SBC Settlement -- In February 1995 the Company reached an agreement with
SBC whereby SBC paid the Company $3,200 in lieu of paying the amount it would
have owed the Company in 1999 for unused printing services pursuant to contract.
The Company applied $300 of such settlement to outstanding accounts receivable
from SBC and further, in connection with the termination of the contract and
resulting excess capacity, recorded an impairment of $1,800 to equipment and
$600 to inventory, which, together with $500 in direct costs, offset the balance
of the settlement amount.

Restructuring Charge -- In December 1995 the Company merged the operations
of two of its Houston subsidiaries. The Company recorded a restructuring charge
of $1,500 ($975 after-tax), which included $377 of direct and incremental costs
associated with the merger and certain pre-existing contractual obligations,
with the remainder recorded as an impairment of inventory.

Credit Risk and Fair Value of Financial Instruments -- Financial
instruments which potentially subject the Company to concentrations of credit
risk are primarily cash and cash equivalents and trade receivables. It is the
Company's practice to place its cash and cash equivalents in high-quality
financial institutions. The Company's long-term debt (See Note 5) is composed
primarily of a floating rate revolving credit agreement; accordingly, the
Company believes the fair value of its liabilities is the same as the notional
value in all material respects.

Certain reclassifications have been made to fiscal 1995 and 1994 amounts to
conform to the current year presentation.

3. ACQUISITIONS

The Company completed the following acquisitions in fiscal 1996:

On August 4, 1995, the Company acquired for $2,347 substantially all of the
assets and assumed all of the liabilities of Clear Visions, Inc. ("Clear
Visions") in San Antonio, Texas. The Company immediately thereafter paid $1,925
to retire all of the outstanding debt of Clear Visions.

On September 26, 1995, the Company acquired for $3,168 substantially all of
the assets and assumed all of the liabilities of Heritage Graphics, Inc.
("Heritage") in Phoenix, Arizona. The Company immediately thereafter paid $970
to retire all of the outstanding debt of Heritage.

On February 15, 1996, the Company acquired all of the issued and
outstanding capital stock of Emerald in Seattle, Washington. The Company issued
424,658 shares of its common stock valued at $17 per share to the Emerald
shareholders as consideration in the acquisition. Pursuant to its acquisition of
Emerald, the Company is contingently obligated at certain times and under
certain circumstances, depending on the performance and operating results of
Emerald for three consecutive one-year periods beginning January 1, 1996, to
issue, for all periods in the aggregate, up to a total of 75,000 additional
shares of its common stock to the selling shareholders.

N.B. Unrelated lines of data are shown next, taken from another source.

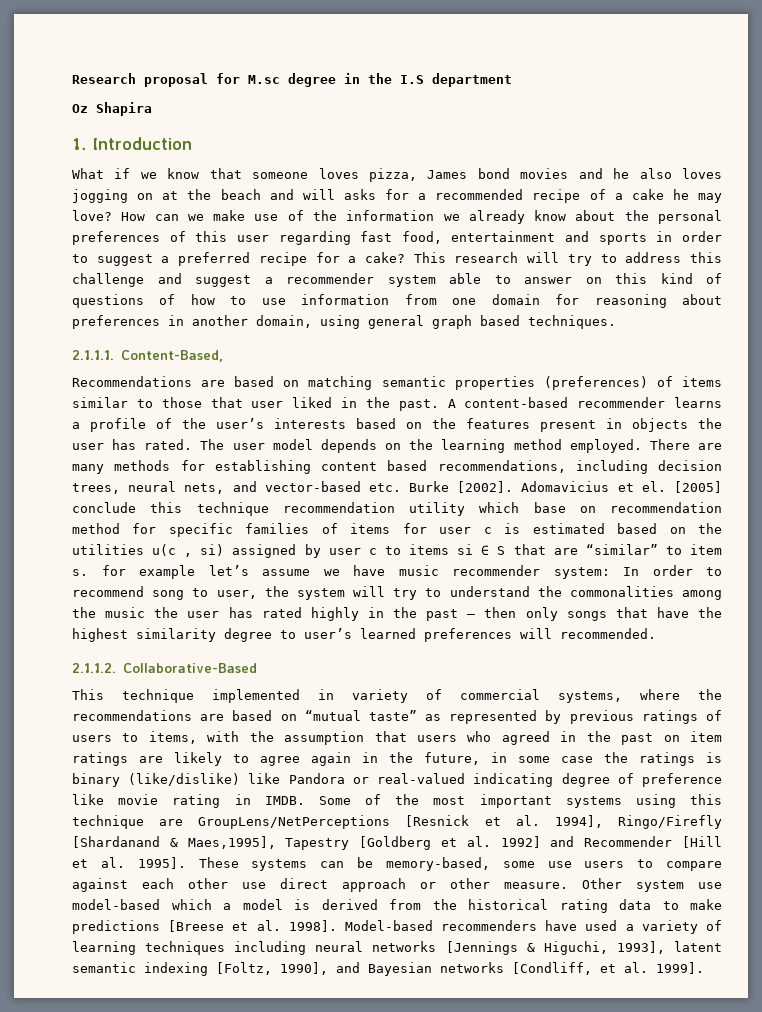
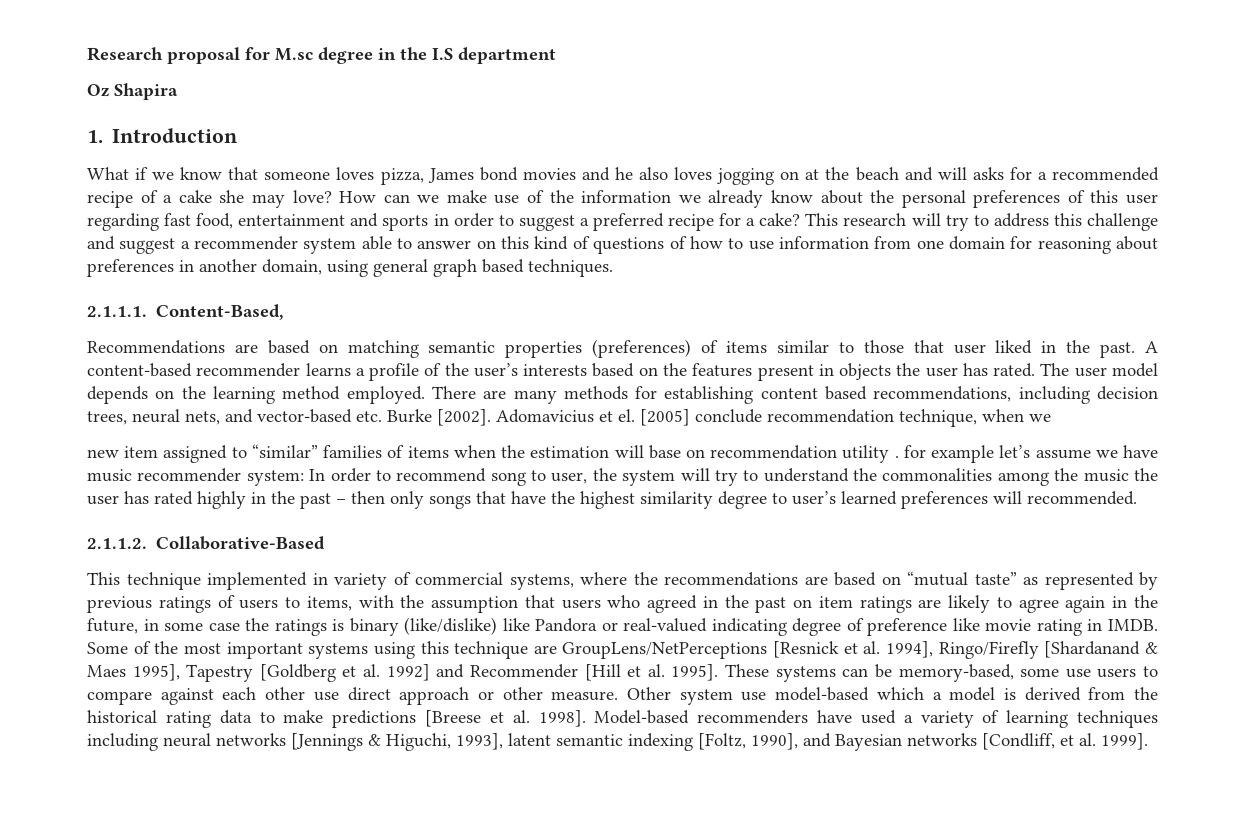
- What if we know that someone loves pizza, James bond movies and he also loves jogging on at the beach and will asks for a recommended recipe of a cake he may love?
+ What if we know that someone loves pizza, James bond movies and he also loves jogging on at the beach and will asks for a recommended recipe of a cake she may love?
- [2005] conclude this technique recommendation utility which base on recommendation method for specific families of items for user c is estimated based on the utilities u(c , si) assigned by user c to items si ∈ S that are “similar” to item s. for example let’s assume we have music recommender system: In order to recommend song to user, the system will try to understand the commonalities among the music the user has rated highly in the past – then only songs that have the highest similarity degree to user’s learned preferences will recommended.
+ [2005] conclude recommendation technique, when we
+ new item assigned to “similar” families of items when the estimation will base on recommendation utility . for example let’s assume we have music recommender system: In order to recommend song to user, the system will try to understand the commonalities among the music the user has rated highly in the past – then only songs that have the highest similarity degree to user’s learned preferences will recommended.
- Some of the most important systems using this technique are GroupLens/NetPerceptions [Resnick et al. 1994], Ringo/Firefly [Shardanand & Maes,1995], Tapestry [Goldberg et al. 1992] and Recommender [Hill et al. 1995].
+ Some of the most important systems using this technique are GroupLens/NetPerceptions [Resnick et al. 1994], Ringo/Firefly [Shardanand & Maes 1995], Tapestry [Goldberg et al. 1992] and Recommender [Hill et al. 1995].

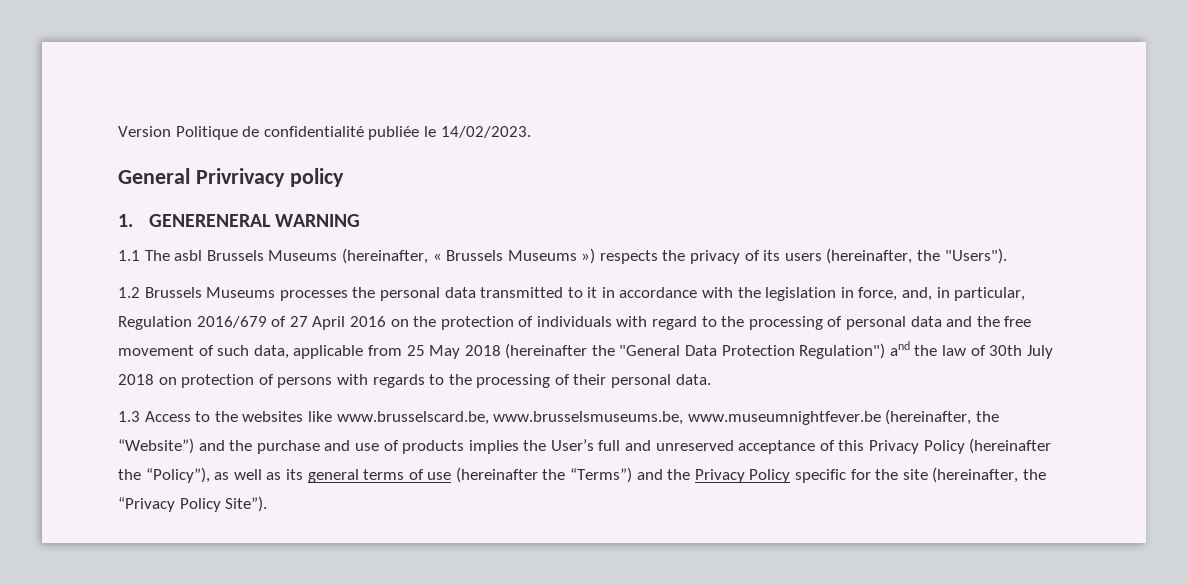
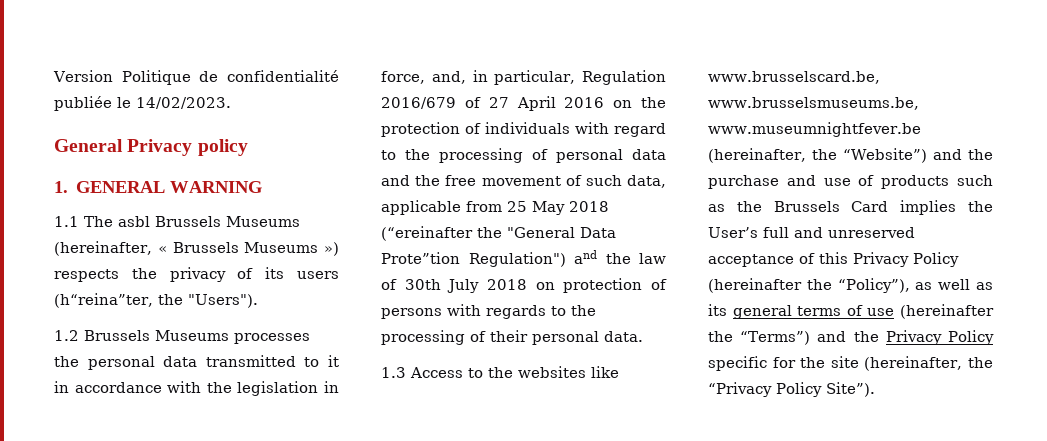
- General Privrivacy policy
+ General Privacy policy
- 1. GENERENERAL WARNING
+ 1. GENERAL WARNING
- 1.1 The asbl Brussels Museums (hereinafter, « Brussels Museums ») respects the privacy of its users (hereinafter, the "Users").
+ 1.1 The asbl Brussels Museums (hereinafter, « Brussels Museums ») respects the privacy of its users (h“reina”ter, the "Users").
- 1.2 Brussels Museums processes the personal data transmitted to it in accordance with the legislation in force, and, in particular, Regulation 2016/679 of 27 April 2016 on the protection of individuals with regard to the processing of personal data and the free movement of such data, applicable from 25 May 2018 (hereinafter the "General Data Protection Regulation") and the law of 30th July 2018 on protection of persons with regards to the processing of their personal data.
+ 1.2 Brussels Museums processes the personal data transmitted to it in accordance with the legislation in force, and, in particular, Regulation 2016/679 of 27 April 2016 on the protection of individuals with regard to the processing of personal data and the free movement of such data, applicable from 25 May 2018 (“ereinafter the "General Data Prote”tion Regulation") and the law of 30th July 2018 on protection of persons with regards to the processing of their personal data.
- 1.3 Access to the websites like www.brusselscard.be, www.brusselsmuseums.be, www.museumnightfever.be (hereinafter, the “Website”) and the purchase and use of products implies the User’s full and unreserved acceptance of this Privacy Policy (hereinafter the “Policy”), as well as its general terms of use (hereinafter the “Terms”) and the Privacy Policy specific for the site (hereinafter, the “Privacy Policy Site”).
+ 1.3 Access to the websites like www.brusselscard.be, www.brusselsmuseums.be, www.museumnightfever.be (hereinafter, the “Website”) and the purchase and use of products such as the Brussels Card implies the User’s full and unreserved acceptance of this Privacy Policy (hereinafter the “Policy”), as well as its general terms of use (hereinafter the “Terms”) and the Privacy Policy specific for the site (hereinafter, the “Privacy Policy Site”).

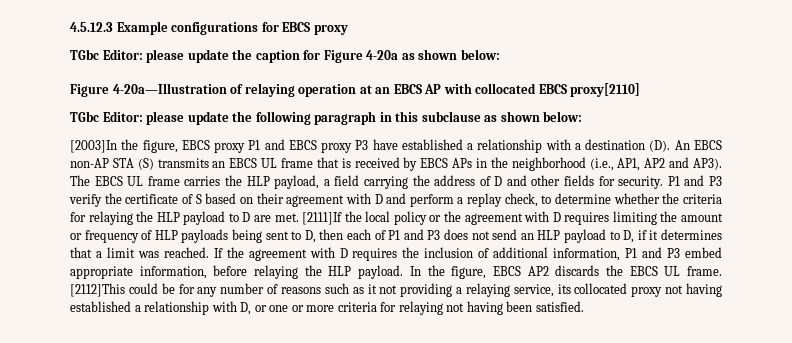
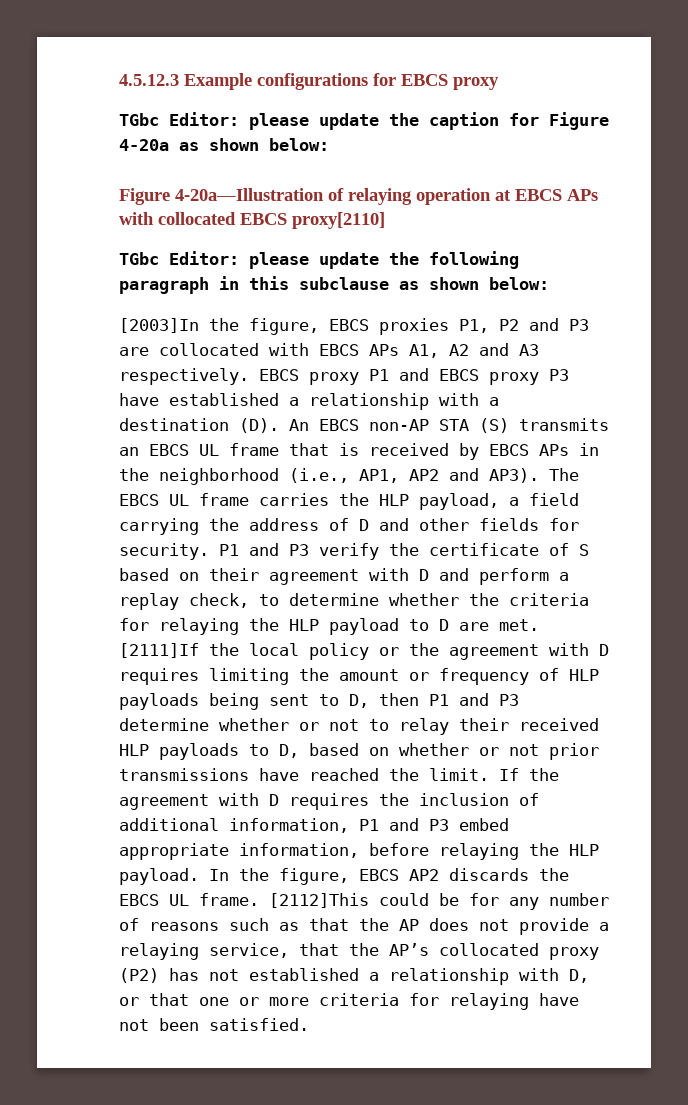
- Figure 4-20a—Illustration of relaying operation at an EBCS AP with collocated EBCS proxy[2110]
+ Figure 4-20a—Illustration of relaying operation at EBCS APs with collocated EBCS proxy[2110]
- [2003]In the figure, EBCS proxy P1 and EBCS proxy P3 have established a relationship with a destination (D). An EBCS non-AP STA (S) transmits an EBCS UL frame that is received by EBCS APs in the neighborhood (i.e., AP1, AP2 and AP3).
+ [2003]In the figure, EBCS proxies P1, P2 and P3 are collocated with EBCS APs A1, A2 and A3 respectively. EBCS proxy P1 and EBCS proxy P3 have established a relationship with a destination (D). An EBCS non-AP STA (S) transmits an EBCS UL frame that is received by EBCS APs in the neighborhood (i.e., AP1, AP2 and AP3).
- [2111]If the local policy or the agreement with D requires limiting the amount or frequency of HLP payloads being sent to D, then each of P1 and P3 does not send an HLP payload to D, if it determines that a limit was reached.
+ [2111]If the local policy or the agreement with D requires limiting the amount or frequency of HLP payloads being sent to D, then P1 and P3 determine whether or not to relay their received HLP payloads to D, based on whether or not prior transmissions have reached the limit.
- [2112]This could be for any number of reasons such as it not providing a relaying service, its collocated proxy not having established a relationship with D, or one or more criteria for relaying not having been satisfied.
+ [2112]This could be for any number of reasons such as that the AP does not provide a relaying service, that the AP’s collocated proxy (P2) has not established a relationship with D, or that one or more criteria for relaying have not been satisfied.

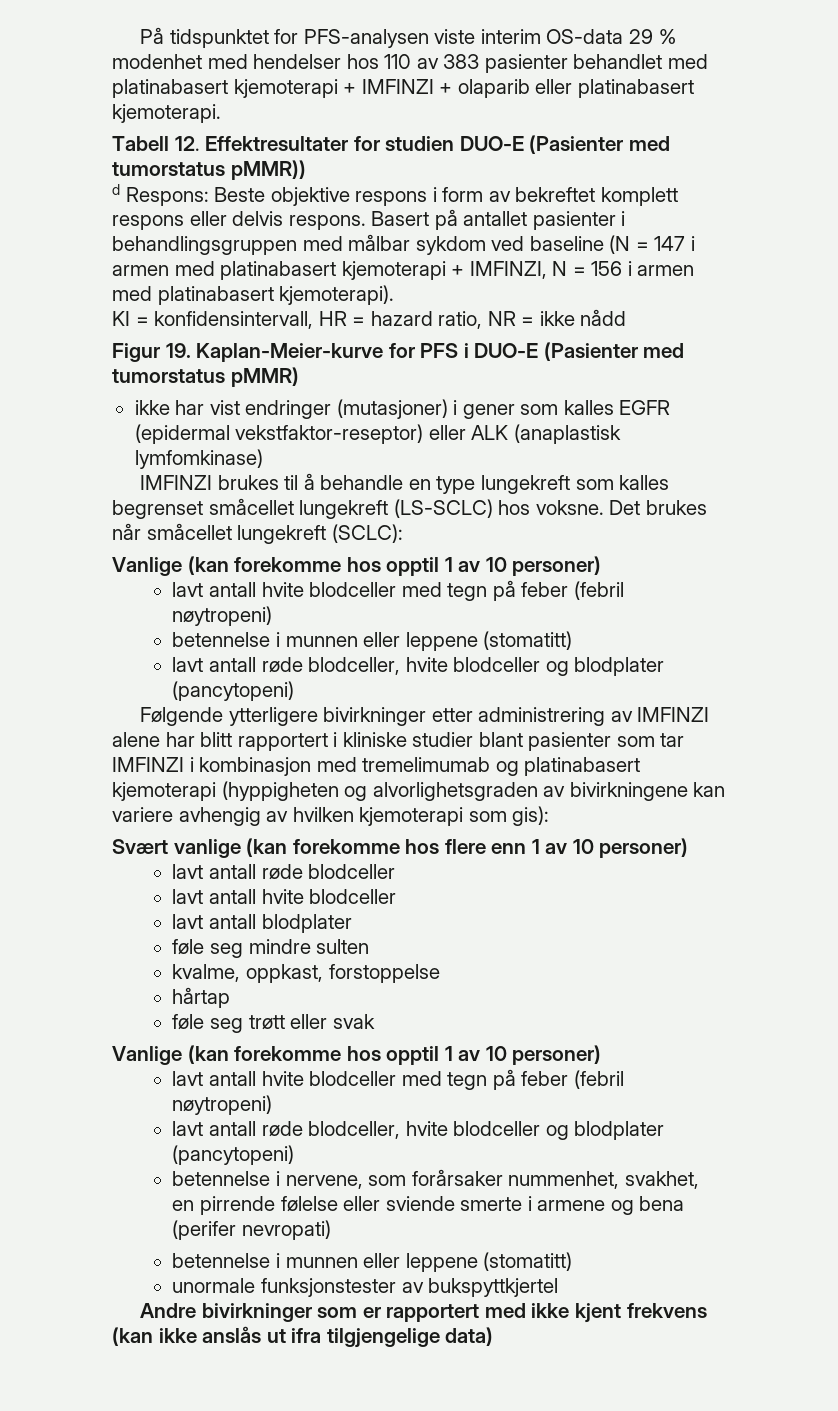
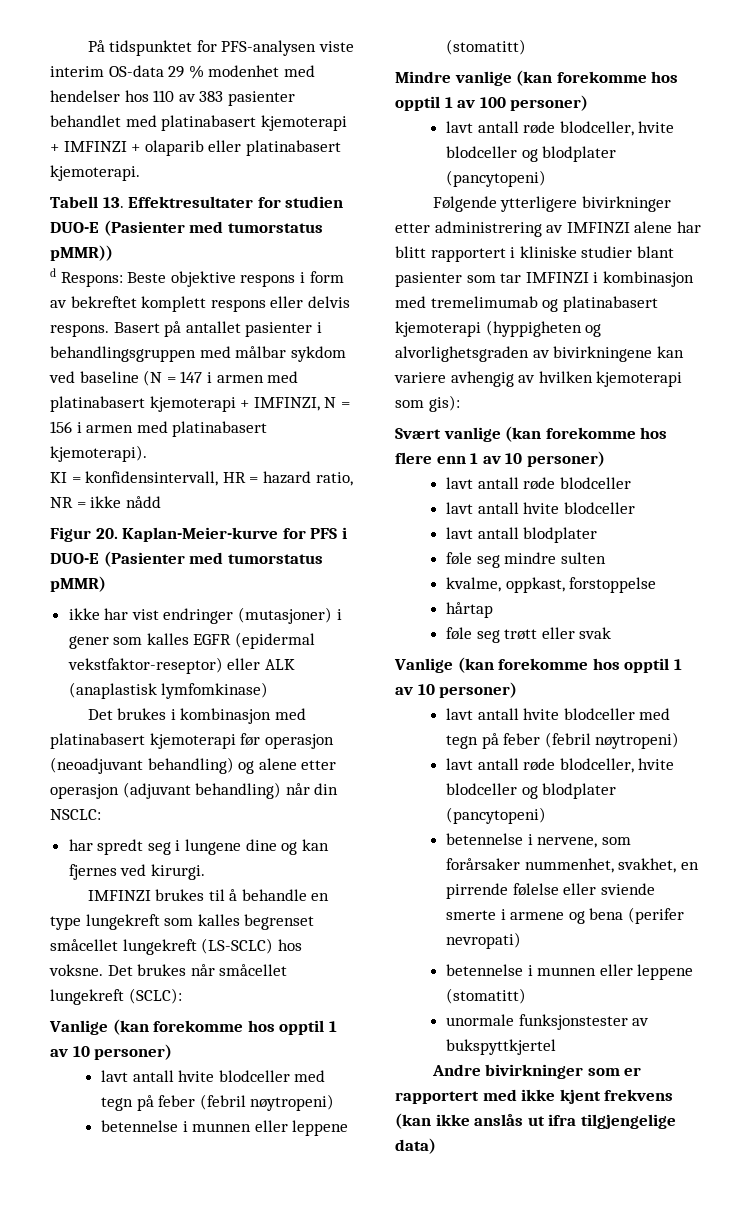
- Tabell 12. Effektresultater for studien DUO-E (Pasienter med tumorstatus pMMR))
+ Tabell 13. Effektresultater for studien DUO-E (Pasienter med tumorstatus pMMR))
- Figur 19. Kaplan-Meier-kurve for PFS i DUO-E (Pasienter med tumorstatus pMMR)
+ Figur 20. Kaplan-Meier-kurve for PFS i DUO-E (Pasienter med tumorstatus pMMR)
+ Det brukes i kombinasjon med platinabasert kjemoterapi før operasjon (neoadjuvant behandling) og alene etter operasjon (adjuvant behandling) når din NSCLC:
+ har spredt seg i lungene dine og kan fjernes ved kirurgi.
+ Mindre vanlige (kan forekomme hos opptil 1 av 100 personer)

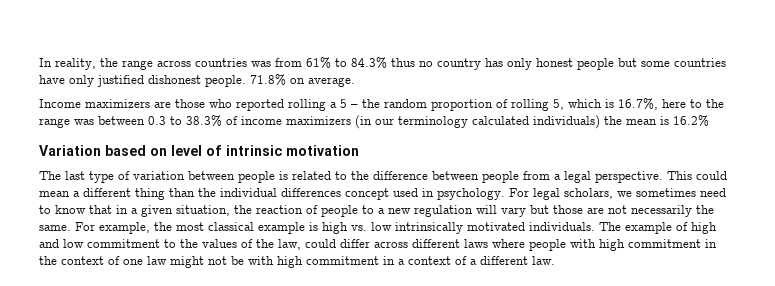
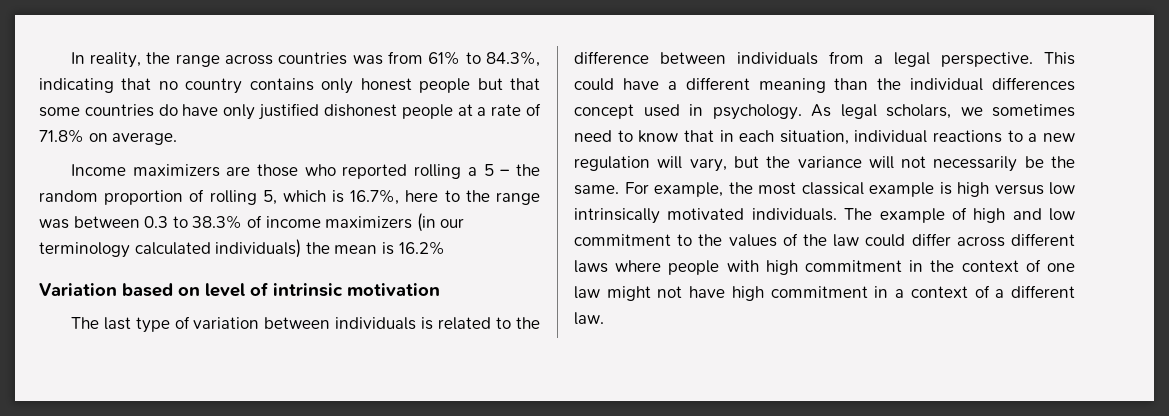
- In reality, the range across countries was from 61% to 84.3% thus no country has only honest people but some countries have only justified dishonest people. 71.8% on average.
+ In reality, the range across countries was from 61% to 84.3%, indicating that no country contains only honest people but that some countries do have only justified dishonest people at a rate of 71.8% on average.
- The last type of variation between people is related to the difference between people from a legal perspective.
+ The last type of variation between individuals is related to the difference between individuals from a legal perspective.
- This could mean a different thing than the individual differences concept used in psychology.
+ This could have a different meaning than the individual differences concept used in psychology.
- For legal scholars, we sometimes need to know that in a given situation, the reaction of people to a new regulation will vary but those are not necessarily the same.
+ As legal scholars, we sometimes need to know that in each situation, individual reactions to a new regulation will vary, but the variance will not necessarily be the same.
- For example, the most classical example is high vs. low intrinsically motivated individuals.
+ For example, the most classical example is high versus low intrinsically motivated individuals.
- The example of high and low commitment to the values of the law, could differ across different laws where people with high commitment in the context of one law might not be with high commitment in a context of a different law.
+ The example of high and low commitment to the values of the law could differ across different laws where people with high commitment in the context of one law might not have high commitment in a context of a different law.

On February 23, 1996, the Company acquired the capital stock of Precision
in San Diego, California. The Company paid cash of $700 and, immediately
following the acquisition, retired certain of Precision's outstanding debt for
approximately $4,942. The Company also issued a note for $768 and assumed notes
totalling $375 in connection with the transaction (see Note 5). Pursuant to its
acquisition of Precision, the Company is contingently obligated, at certain
times and under certain circumstances, depending on the performance and
operating results of Precision for three consecutive one-year periods beginning
April 1, 1996, to issue, for all periods in the aggregate, up to a total of
20,000 shares of its common stock.

On March 28, 1996, the Company acquired the capital stock of Tulsa Litho
Company in Tulsa, Oklahoma for cash consideration of $5 (including capitalized
acquisition costs). The assets, liabilities and results of operations of Tulsa
Litho Company are not material to the Company's financial position or results of
operations.

F-9

CONSOLIDATED GRAPHICS, INC.
NOTES TO CONSOLIDATED FINANCIAL STATEMENTS (CONTINUED)
(IN THOUSANDS EXCEPT SHARE AMOUNTS)

During fiscal 1995 the Company acquired Gritz-Ritter Graphics, Inc.
("Gritz-Ritter"), The Jarvis Press ("Jarvis") and Frederic Printing Company
("Frederic") for a combined total of $14,500.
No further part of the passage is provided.